> _Exercise data_:
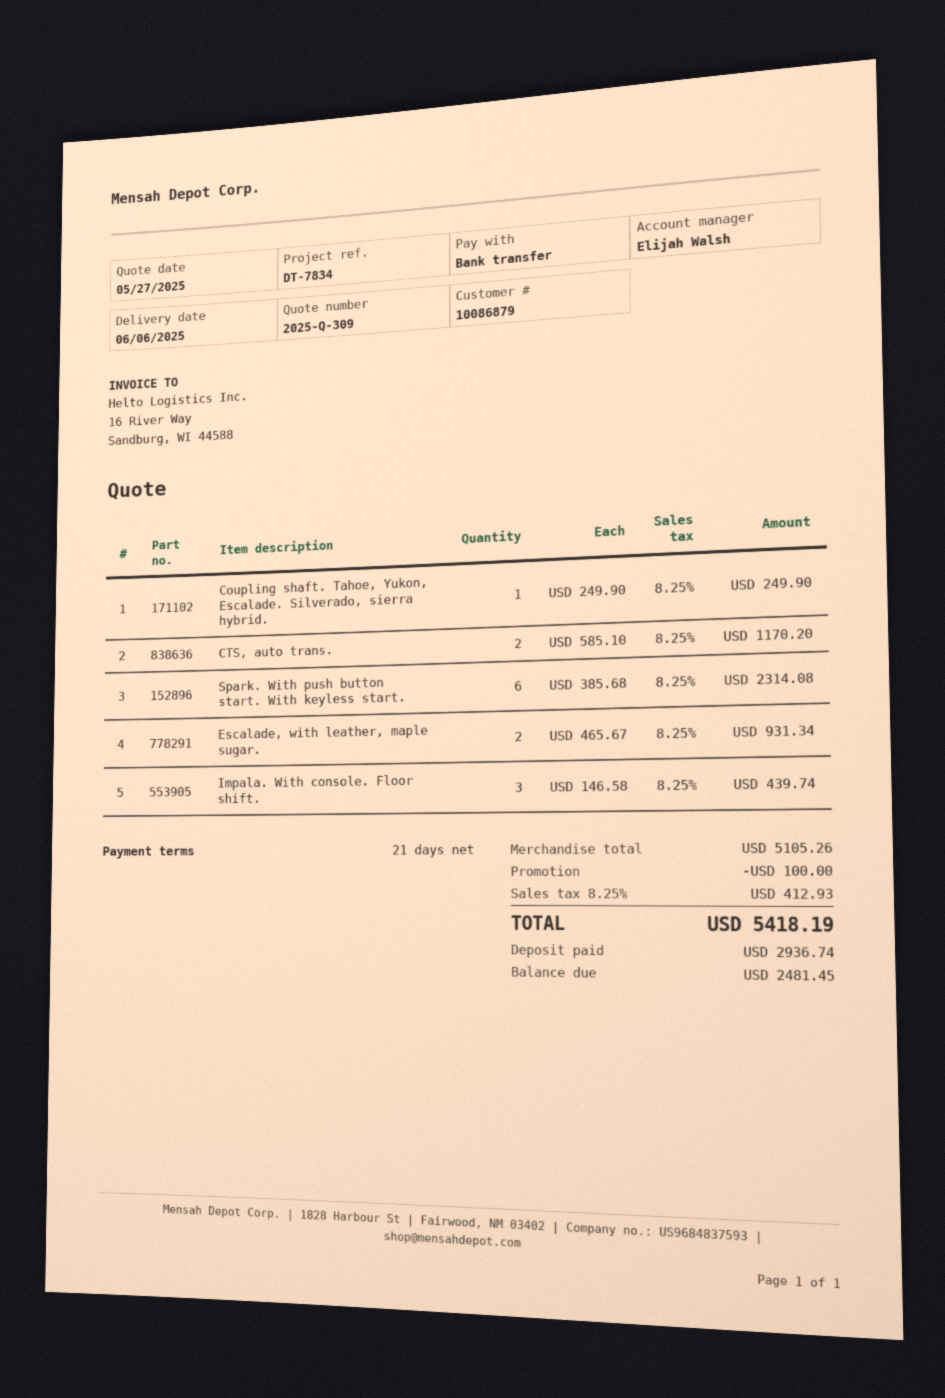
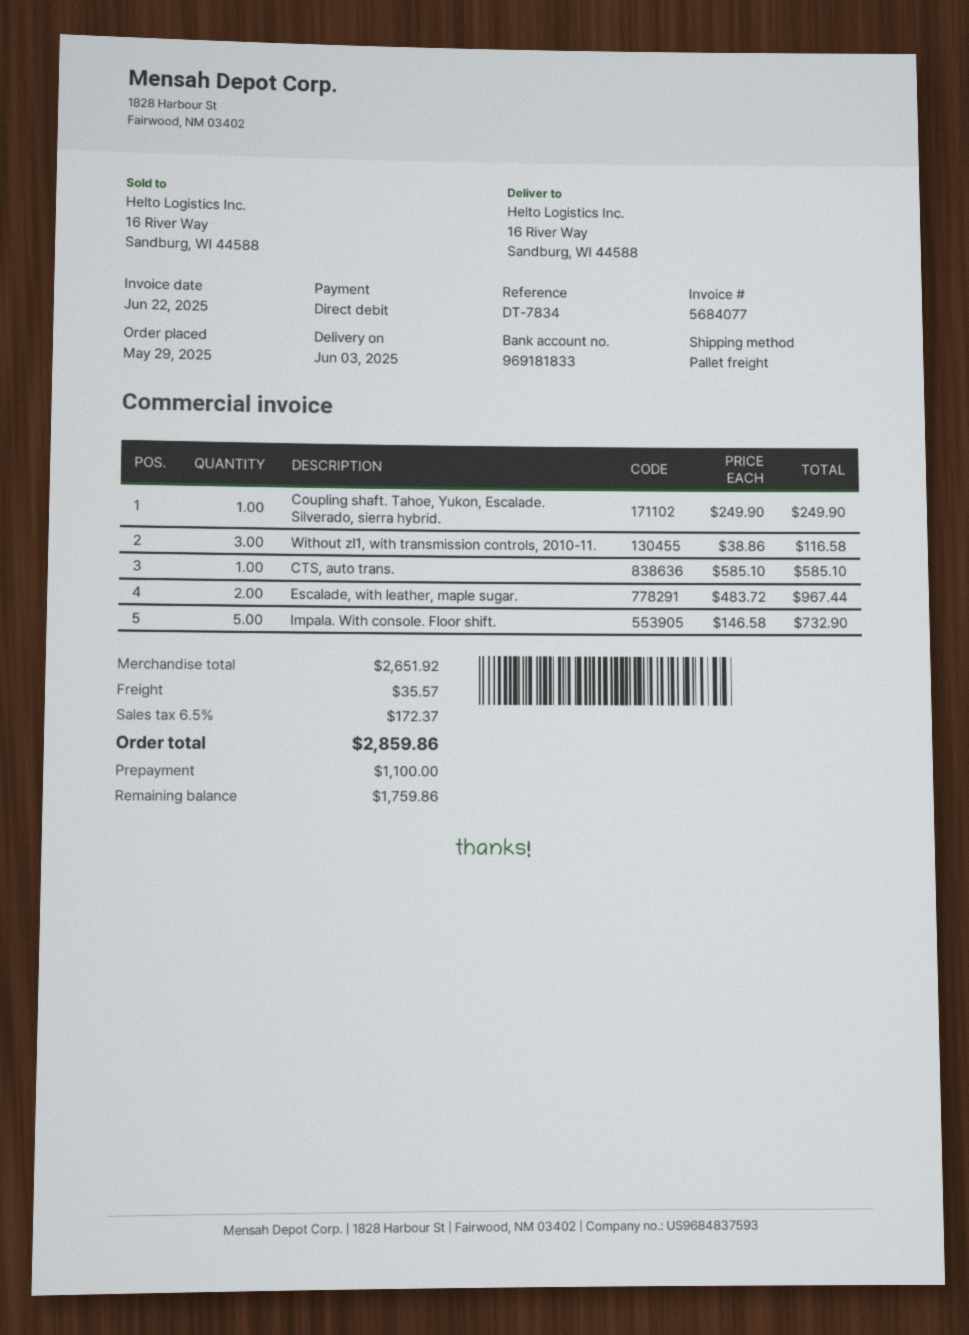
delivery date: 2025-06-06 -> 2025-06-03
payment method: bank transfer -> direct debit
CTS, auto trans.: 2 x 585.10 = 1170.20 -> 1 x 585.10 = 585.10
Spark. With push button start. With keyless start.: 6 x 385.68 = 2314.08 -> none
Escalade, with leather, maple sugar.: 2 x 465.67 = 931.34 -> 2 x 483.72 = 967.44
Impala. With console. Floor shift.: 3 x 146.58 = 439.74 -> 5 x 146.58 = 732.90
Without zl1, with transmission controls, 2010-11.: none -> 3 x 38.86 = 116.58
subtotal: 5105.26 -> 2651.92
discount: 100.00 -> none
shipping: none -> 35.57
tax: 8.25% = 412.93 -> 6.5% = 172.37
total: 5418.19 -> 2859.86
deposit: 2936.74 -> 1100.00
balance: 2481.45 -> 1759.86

> _Directions_: Copy, exactly and with nothing added, the lines from the one containing "Escalade, with leather, maple" through the end of the records.

> _Reply_:
Escalade, with leather, maple sugar.: 2 x 465.67 = 931.34 -> 2 x 483.72 = 967.44
Impala. With console. Floor shift.: 3 x 146.58 = 439.74 -> 5 x 146.58 = 732.90
Without zl1, with transmission controls, 2010-11.: none -> 3 x 38.86 = 116.58
subtotal: 5105.26 -> 2651.92
discount: 100.00 -> none
shipping: none -> 35.57
tax: 8.25% = 412.93 -> 6.5% = 172.37
total: 5418.19 -> 2859.86
deposit: 2936.74 -> 1100.00
balance: 2481.45 -> 1759.86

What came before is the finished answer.